● AIM OF THE EXERCISE: For the entries below, print exactly the lines between the line holding "2861982 | black_est: 736,972 -> 736,971" and the line holding "row 1199196: none", inclusive, and nothing else.

● INFORMATION SHOWN:
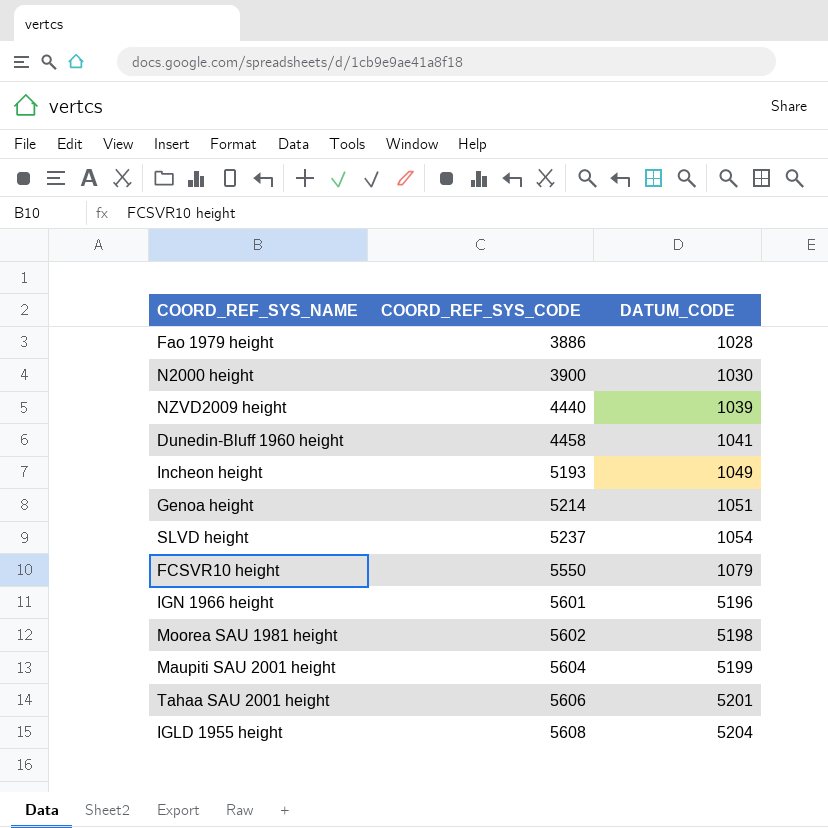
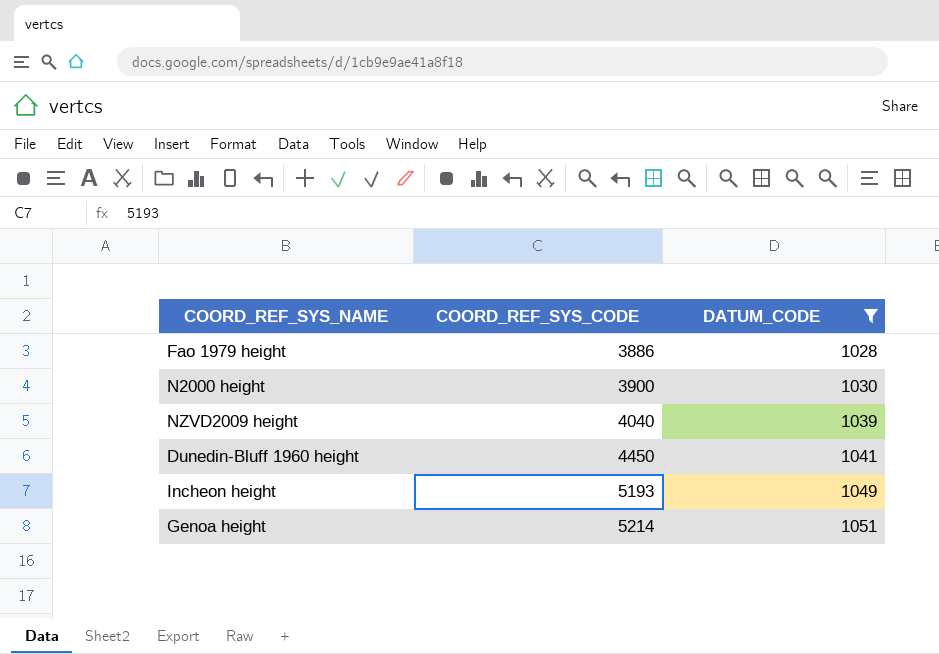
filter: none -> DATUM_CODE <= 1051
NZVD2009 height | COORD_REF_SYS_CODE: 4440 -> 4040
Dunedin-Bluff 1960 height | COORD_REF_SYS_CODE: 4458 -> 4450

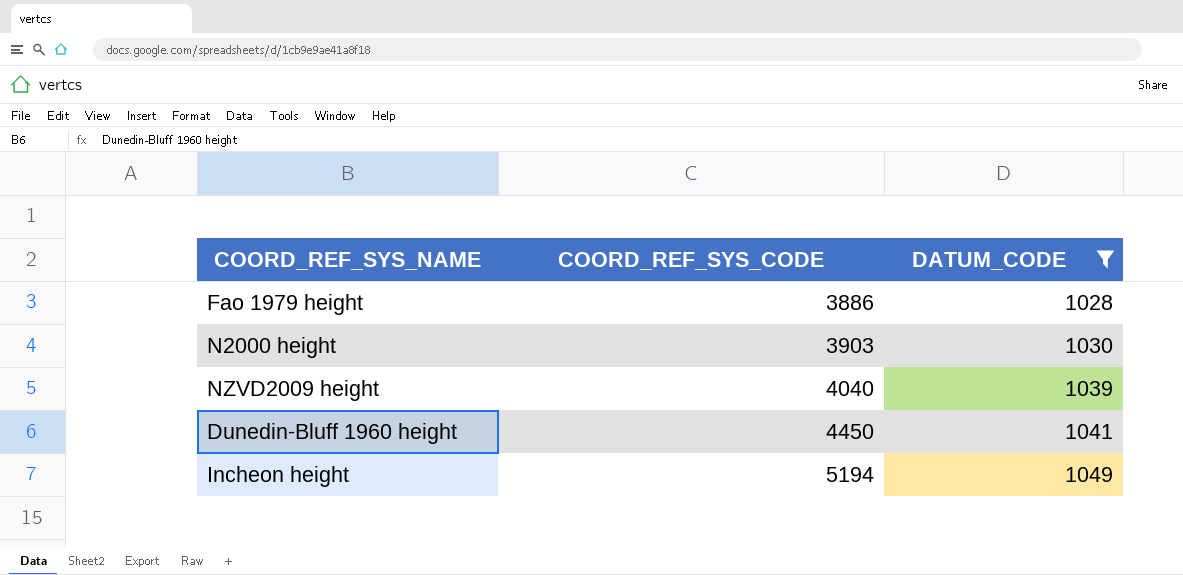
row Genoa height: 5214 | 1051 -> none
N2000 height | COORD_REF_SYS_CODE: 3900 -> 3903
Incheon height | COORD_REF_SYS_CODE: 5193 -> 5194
...
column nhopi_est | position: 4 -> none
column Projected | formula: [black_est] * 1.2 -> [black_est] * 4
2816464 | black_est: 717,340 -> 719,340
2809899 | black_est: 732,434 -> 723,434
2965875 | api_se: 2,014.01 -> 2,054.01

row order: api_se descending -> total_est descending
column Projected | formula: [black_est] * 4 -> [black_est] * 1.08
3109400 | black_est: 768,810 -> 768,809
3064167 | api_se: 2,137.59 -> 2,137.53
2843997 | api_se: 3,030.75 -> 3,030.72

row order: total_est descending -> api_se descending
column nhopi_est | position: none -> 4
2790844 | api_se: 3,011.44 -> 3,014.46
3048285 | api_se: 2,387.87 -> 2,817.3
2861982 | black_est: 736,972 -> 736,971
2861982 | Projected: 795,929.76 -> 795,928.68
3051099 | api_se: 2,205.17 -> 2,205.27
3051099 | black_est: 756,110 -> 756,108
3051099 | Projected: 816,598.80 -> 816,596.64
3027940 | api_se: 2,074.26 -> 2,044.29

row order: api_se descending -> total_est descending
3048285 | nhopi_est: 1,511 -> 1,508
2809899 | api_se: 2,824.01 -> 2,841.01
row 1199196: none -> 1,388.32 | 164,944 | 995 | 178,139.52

● SOLUTION TO THIS EXERCISE:
2861982 | black_est: 736,972 -> 736,971
2861982 | Projected: 795,929.76 -> 795,928.68
3051099 | api_se: 2,205.17 -> 2,205.27
3051099 | black_est: 756,110 -> 756,108
3051099 | Projected: 816,598.80 -> 816,596.64
3027940 | api_se: 2,074.26 -> 2,044.29

row order: api_se descending -> total_est descending
3048285 | nhopi_est: 1,511 -> 1,508
2809899 | api_se: 2,824.01 -> 2,841.01
row 1199196: none -> 1,388.32 | 164,944 | 995 | 178,139.52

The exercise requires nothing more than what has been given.